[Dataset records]
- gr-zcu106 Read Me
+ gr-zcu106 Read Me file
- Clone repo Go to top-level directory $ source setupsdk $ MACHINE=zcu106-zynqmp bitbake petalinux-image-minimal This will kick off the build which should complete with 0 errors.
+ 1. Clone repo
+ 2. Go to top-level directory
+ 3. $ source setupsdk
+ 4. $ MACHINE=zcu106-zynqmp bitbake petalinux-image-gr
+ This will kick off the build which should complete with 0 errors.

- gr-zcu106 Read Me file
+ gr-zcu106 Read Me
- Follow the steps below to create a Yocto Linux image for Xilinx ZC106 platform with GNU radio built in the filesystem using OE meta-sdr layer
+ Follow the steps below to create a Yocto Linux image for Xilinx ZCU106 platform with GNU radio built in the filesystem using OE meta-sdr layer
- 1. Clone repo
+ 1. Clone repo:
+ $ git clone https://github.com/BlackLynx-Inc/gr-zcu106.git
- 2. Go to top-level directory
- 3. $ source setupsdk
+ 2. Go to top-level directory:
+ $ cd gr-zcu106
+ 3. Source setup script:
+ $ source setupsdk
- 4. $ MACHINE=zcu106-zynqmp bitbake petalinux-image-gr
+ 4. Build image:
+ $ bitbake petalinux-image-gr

* * *

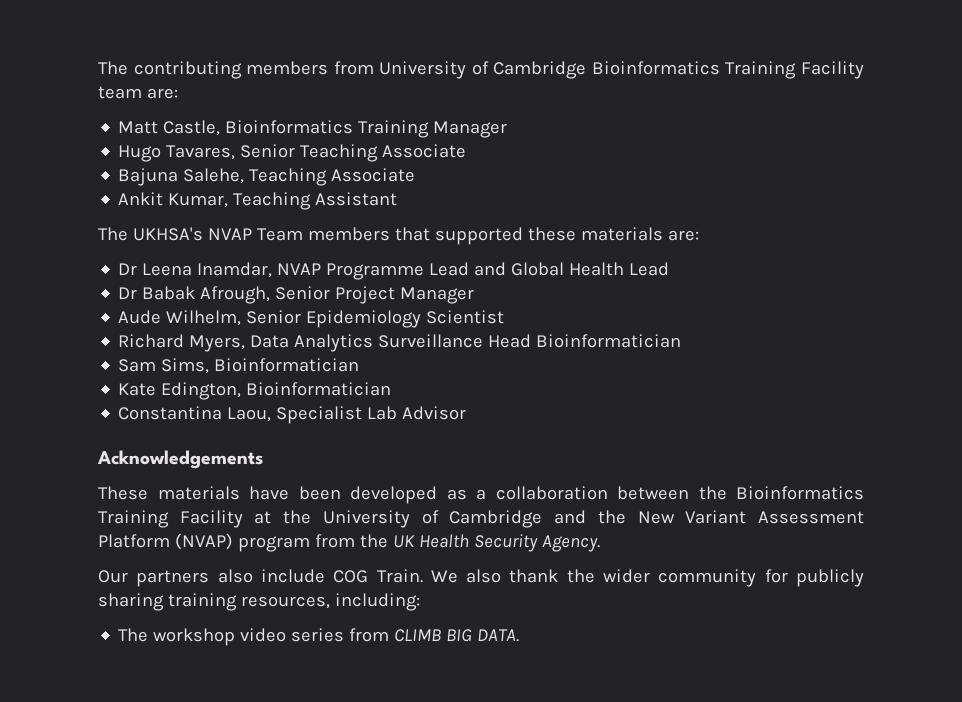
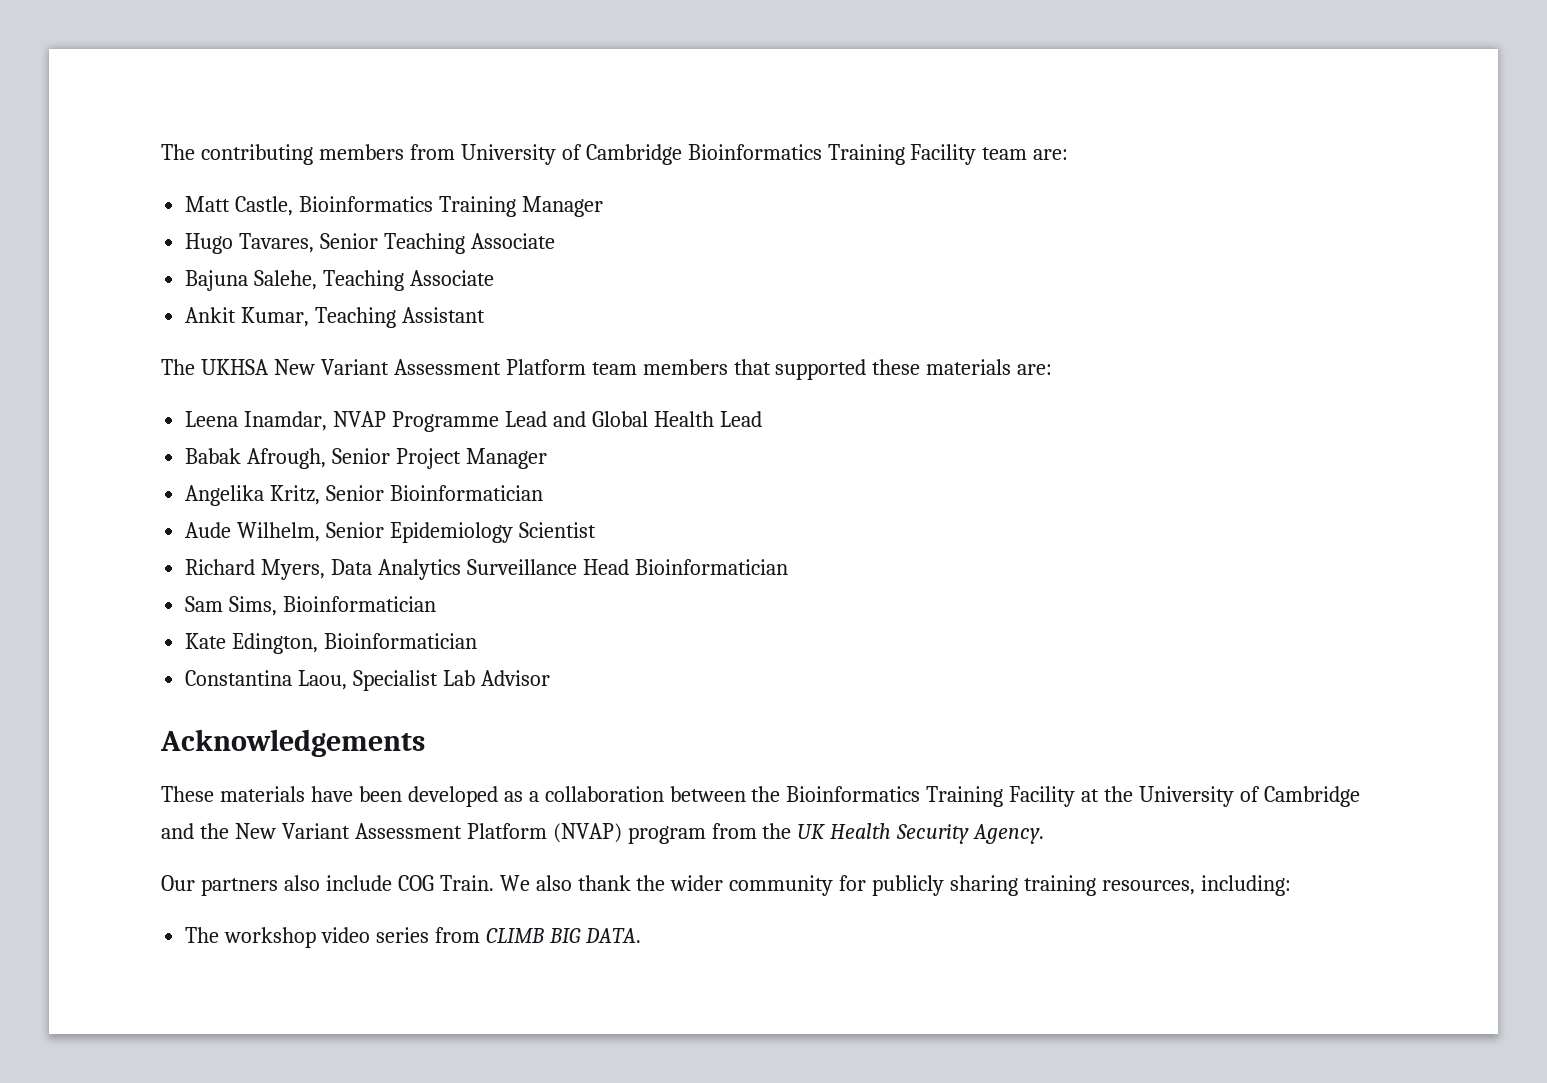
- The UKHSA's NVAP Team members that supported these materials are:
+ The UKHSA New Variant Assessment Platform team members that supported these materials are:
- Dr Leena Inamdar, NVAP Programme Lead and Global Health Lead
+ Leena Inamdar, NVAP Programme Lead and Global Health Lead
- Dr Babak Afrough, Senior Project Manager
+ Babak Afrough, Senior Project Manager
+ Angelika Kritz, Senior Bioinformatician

● DIRECTIONS
Starting with the line that holds "- The UKHSA's" and ending with the line that holds "Kritz, Senior Bioinformatician", retype every line in the data above exactly, and nothing else.

● ANSWER TO THIS TASK
- The UKHSA's NVAP Team members that supported these materials are:
+ The UKHSA New Variant Assessment Platform team members that supported these materials are:
- Dr Leena Inamdar, NVAP Programme Lead and Global Health Lead
+ Leena Inamdar, NVAP Programme Lead and Global Health Lead
- Dr Babak Afrough, Senior Project Manager
+ Babak Afrough, Senior Project Manager
+ Angelika Kritz, Senior Bioinformatician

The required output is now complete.